To determine the expression of miRNA targets of lncRNAs identified in the bioinformatics analysis, we also performed qRT-PCR using locked nucleic acid primers on select miRNAs and found that cisplatin and phenanthriplatin treatment caused different regulation of three miRNAs, miR-25-5p, -378j, and -4516, in the A549 cell line and one miRNA, miR-4458, in the IMR90 cell line (Fig. 3).

Figure 3
figure 3

Measurement of miRNA expression using qRT-PCR. (a) A549 cell line results for miR-25-5p, -378j and -4516. (b) IMR90 cell line results for miR-149-3p, -608 and -4458. Key: “cis” = cisplatin; “phen” = phenanthriplatin. Error bars represent mean ± standard deviation, N = 3, “*” = p ≤ 0.05; “**” = p ≤ 0.01; “****” = p ≤ 0.0001.

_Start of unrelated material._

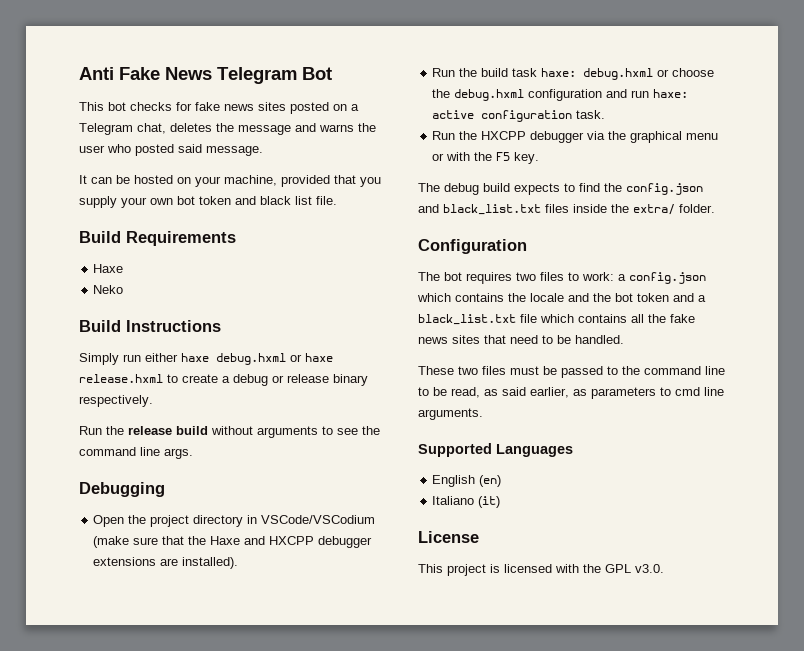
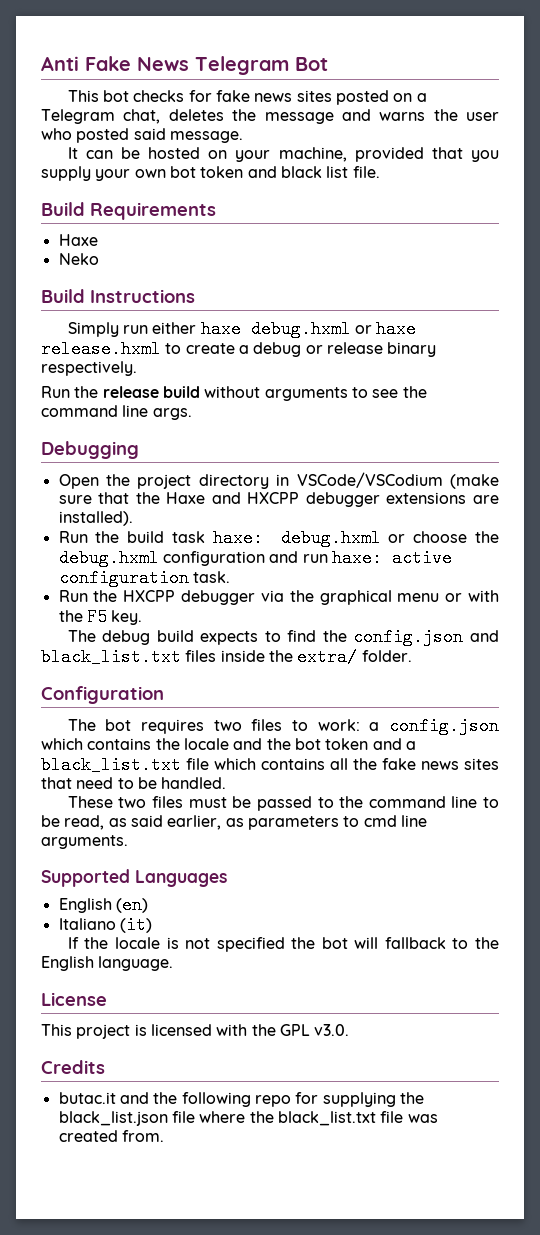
(501, 502) none -> [67,937,499,952] [41,956,174,971] // If the locale is not specified the bot will fallback to the English language.
(664, 568) none -> [41,1060,105,1074] [58,1092,424,1107] [58,1111,438,1126] [58,1130,164,1142] // Credits // butac.it and the following repo for supplying the black_list.json file where the black_list.txt file was created from.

As a final step, we also analyzed how cisplatin and phenanthriplatin regulated lncRNAs might target miRNAs and potentially regulate Wnt/β-catenin and TGFβ signaling in both A549 (Fig. 4) and IMR90 cells (Fig. 5).

Figure 4
figure 4

Potential modulation of Wnt/β-catenin and TGF-β signaling via cisplatin and phenanthriplatin regulation of lncRNAs and predicted miRNA binding partners in A549 cells. Key: Grey miR text = miRNA associated with downregulated Wnt/β-catenin and TGF-β signaling, Black miR text = miRNA associated with upregulated Wnt/β-catenin and TGF-β signaling, grey open down arrow = downregulated, black open up arrow = upregulated.

Figure 5
figure 5

Potential modulation of Wnt/β-catenin and TGF-β signaling via cisplatin and phenanthriplatin regulation of lncRNAs and predicted miRNA binding partners in IMR90 cells. Key: Grey miR text = miRNA associated with downregulated Wnt/β-catenin and TGF-β signaling, Black miR text = miRNA associated with upregulated Wnt/β-catenin and TGF-β signaling, grey open down arrow = downregulated, black open up arrow = upregulated.

Discussion

Cisplatin can act through lncRNAs that regulate disease progression in lung cancer by sponging miRNAs, whose interaction with lncRNAs modulates a variety of genes in cancer apoptosis, migration, proliferation and resistance37,38,39,40,41,42. As the role of lncRNAs in the anticancer effect of monofunctional platinum(II) complexes had not yet been assessed, we used microarray analysis to identify regulated lncRNAs in A549 and IMR90 cells after treatment with cisplatin or phenanthriplatin (Tables 1, 2). To validate our microarray results, we performed qRT-PCR on total RNA extracts from cisplatin and phenanthriplatin treated cell preparations and found that the relative fold change expression of regulated lncRNAs calculated via PCR amplification generally corroborated the microarray data (Fig. 2). Next, we applied bioinformatics methods to the microarray results and discovered that a set of miRNAs predicted to target the three most upregulated lncRNAs by cisplatin treatment also had high sequence homology to the three most downregulated lncRNAs, AGO2-1, COX7A1-2 and SLC26A3-1, after phenanthriplatin treatment (Tables 1, 3). Then, we used LNA qRT-PCR to comparatively measure the effect of cisplatin and phenanthriplatin treatment on the expression of several miRNAs that are predicted to be targeted by these lncRNAs (Fig. 3). These results suggest that cisplatin might upregulate a set of lncRNAs that sponge and nullify the gene regulatory effect of these miRNAs; whereas, phenanthriplatin, by reducing the expression of lncRNAs that could prevent the action of the same miRNAs, might promote miRNA gene silencing. The results also suggest that cisplatin and phenanthriplatin treatment might cause distinct regulation of miRNAs, particularly in A549 cells.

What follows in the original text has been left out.